- The paper demonstrates that recasting item recommendation as link prediction using dot product embeddings yields competitive performance.
- It evaluates popular link prediction models, including DistMult, CP, and ComplEx, against state-of-the-art recommendation systems on benchmark datasets.
- Results reveal that richer embedding representations improve metrics like Recall@20 and nDCG@20, bridging theoretical insights with practical applications.
Dot Product is All You Need: Bridging the Gap Between Item Recommendation and Link Prediction
This paper titled "Dot Product is All You Need: Bridging the Gap Between Item Recommendation and Link Prediction" investigates whether link prediction models can be effectively utilized for item recommendation tasks without requiring any specific modifications to their architectures. The central premise is that item recommendation can be viewed as a link prediction problem, with users and items represented as entities in a knowledge graph connected via a single type of relation: "interactsWith."
Abstract
Item recommendation focuses on predicting user interactions with new items, while link prediction identifies missing links in a knowledge graph. This paper proposes that the two problems share intrinsic similarities, particularly when approached via factorisation-based techniques, where the interaction score is computed using the dot product of latent embeddings. It reviews and evaluates three popular link prediction models—DistMult, CP, and ComplEx—against ten state-of-the-art recommendation systems. The empirical results suggest that link prediction models are competitive without requiring architectural modifications.
Key Insights
Recasting Item Recommendation as Link Prediction:
- The authors propose treating item recommendation as link prediction by framing users and items within a knowledge graph, connected through an "interactsWith" relation.

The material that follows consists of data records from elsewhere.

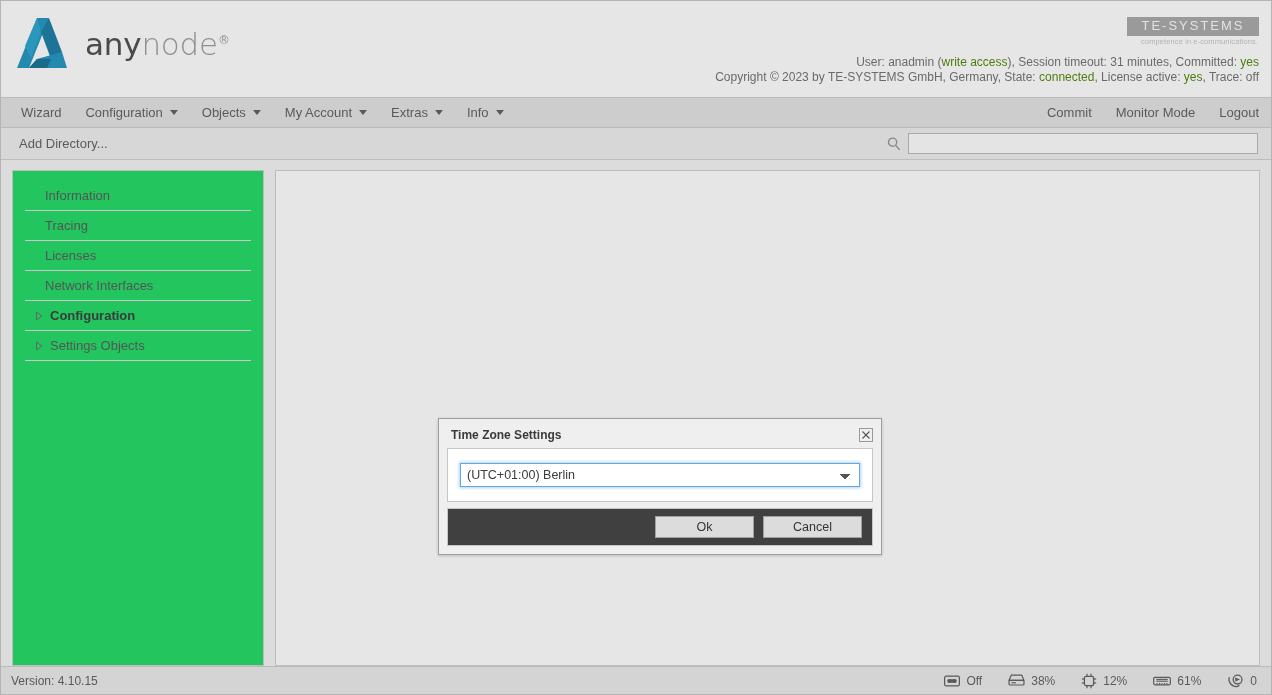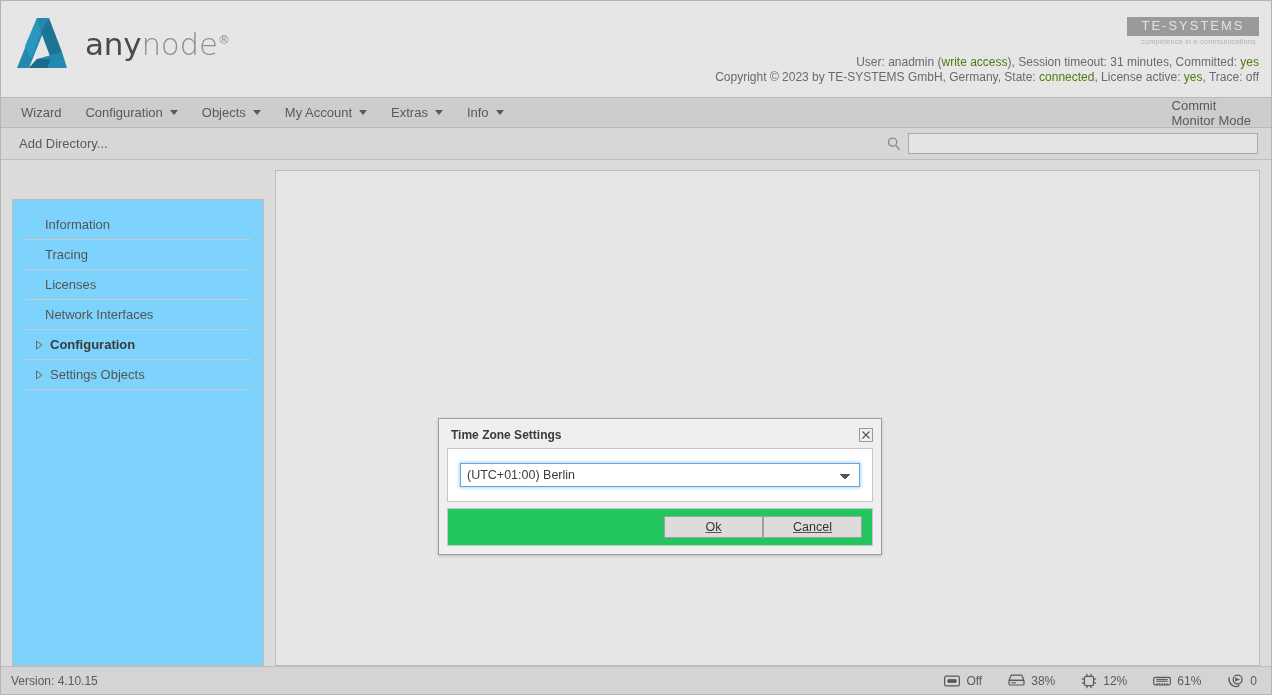"Commit" .nav-group.right { flex-direction: column -> none; padding-right: 8px -> 0 }
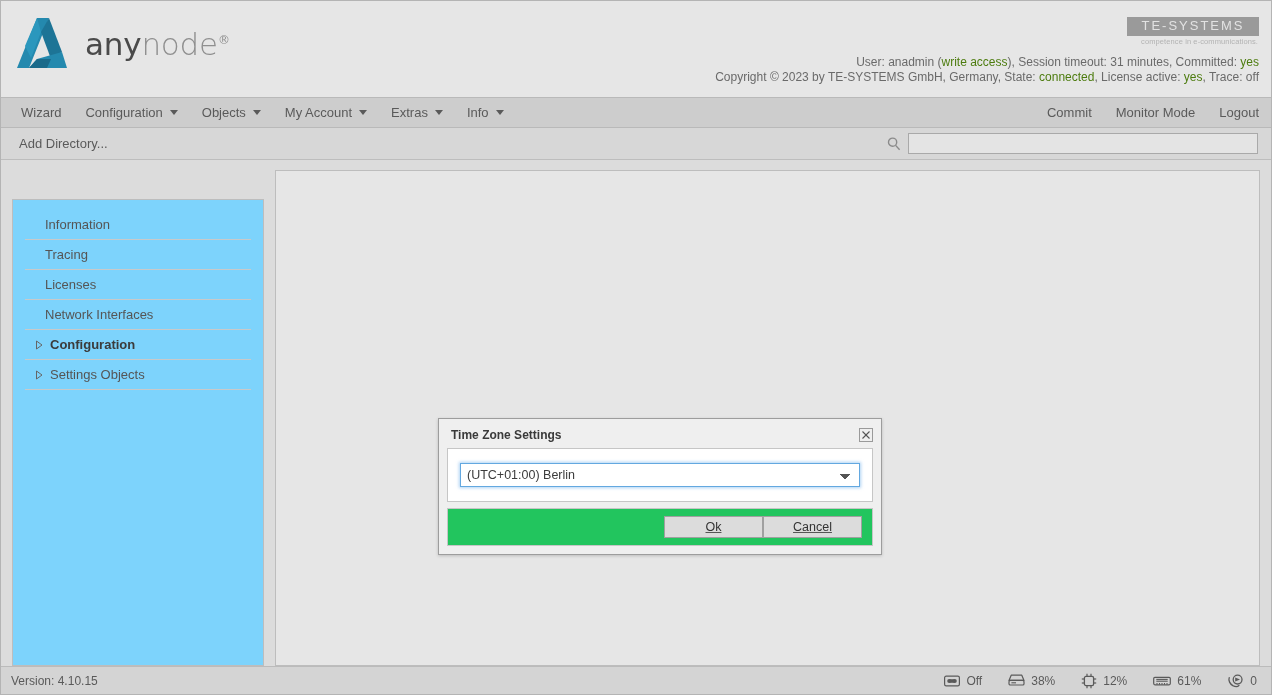"Information" .sidebar { background: #7dd3fc -> #22c55e; margin-top: 29px -> none }
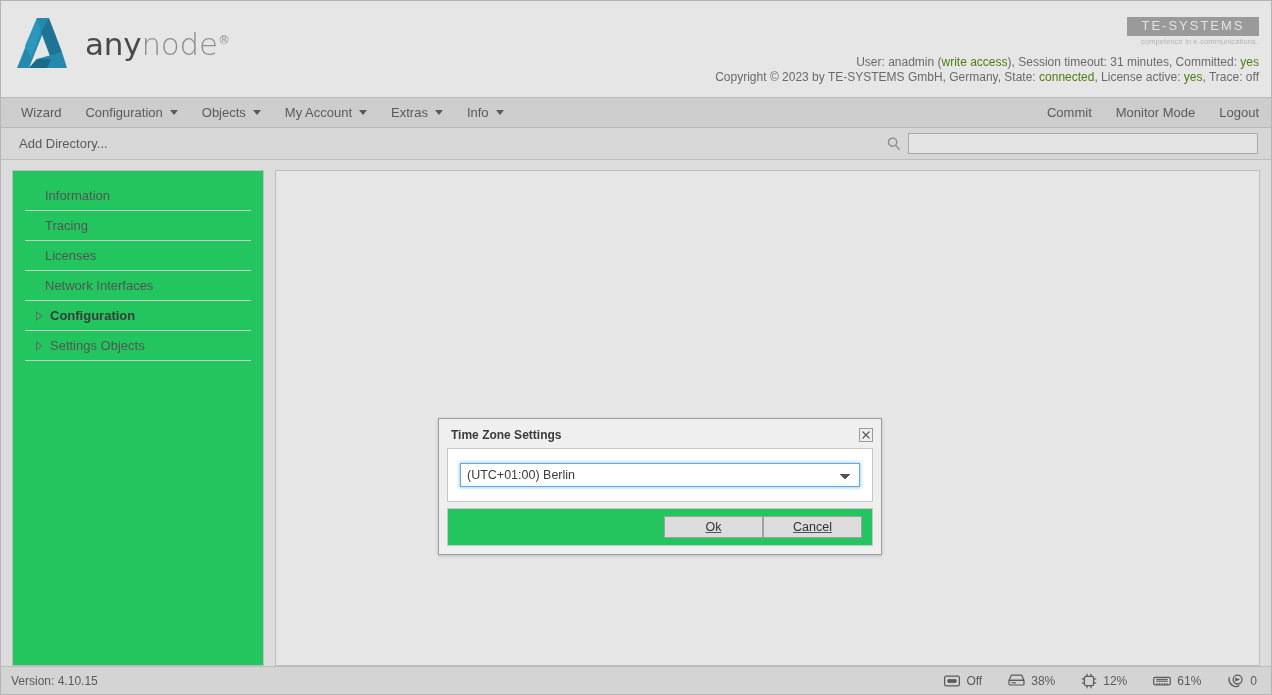"Ok" .modal-footer { background: #22c55e -> #404040; gap: none -> 9px; text-decoration: underline -> none }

- Formally, this approach redefines the interaction matrix of a recommendation system as a knowledge graph, where item recommendation translates into predicting missing interactions.
Selected Models and Baselines:
- Link Prediction Models:
- DistMult: Uses a factorisation model with tri-linear dot product for scoring.
- CP (Canonical Tensor Decomposition): Similar to DistMult but with double representations for entities.
- ComplEx: Encompasses complex-valued embeddings and computes the real part of the tri-linear dot product.
- Item Recommendation Models:
- Ranging from simple heuristics like MostPop and Random to modern GNN-based approaches like NGCF, DGCF, and LightGCN.
- Evaluation included user-kNN and item-kNN as traditional baselines, as well as advanced GNN approaches like UltraGCN and GFCF.
Experimental Setup
The experimental setup included the use of three standard benchmarks: Gowalla, Yelp 2018, and Amazon Book. These datasets were recast from their native formats to a knowledge graph consisting of user-item interactions, allowing seamless training and evaluation of link prediction models within the item recommendation context.
Evaluation Metrics:
- Recall@20 and nDCG@20 were utilized as primary evaluation metrics.
- Modifications to the LibKGE framework were necessary to compute these metrics directly for item recommendation tasks.
Results
The performance of link prediction models was comparable to state-of-the-art item recommendation systems. DistMult, CP, and ComplEx were able to consistently place in the top-5 models in terms of both Recall@20 and nDCG@20 on the Yelp 2018 and Amazon Book datasets. Additionally, results for higher embedding sizes indicated better performance in general, validating the common wisdom in both link prediction and recommendation system literature that richer representations capture more relevant interactions.
Implications and Future Work
Theoretical Implications:
- The work substantiates theoretical speculations about the shared optimization properties and performance potentials between item recommendation and link prediction tasks.
- It encourages a rethinking of model architectures and training paradigms, suggesting that innovations from the link prediction domain can seamlessly improve item recommendation systems.
Practical Implications:
- Practically, existing link prediction models can be deployed for item recommendation tasks without significant modifications, leveraging their robust training mechanisms and efficiency.
- This also implies that businesses and platforms using item recommendation systems could potentially integrate or switch to tested link prediction models, reducing time-to-market for new system updates.
Future Directions:
The paper prompts further investigation into other facets of link prediction models, particularly:
- Experimenting with bi-directional predicates or employing advanced regularization techniques.
- Exploring different loss functions and optimizing the interplay of hyper-parameters.
- Building more complex models by integrating multi-relational knowledge graphs with richer interaction semantics.
Conclusion
This paper offers a compelling case for bridging the gap between item recommendation and link prediction. Their results convincingly demonstrate that off-the-shelf link prediction models are competitive for item recommendation tasks. The implications of this research are extensive, suggesting a unified approach could be beneficial for both academic research and practical applications in AI-driven recommendation systems.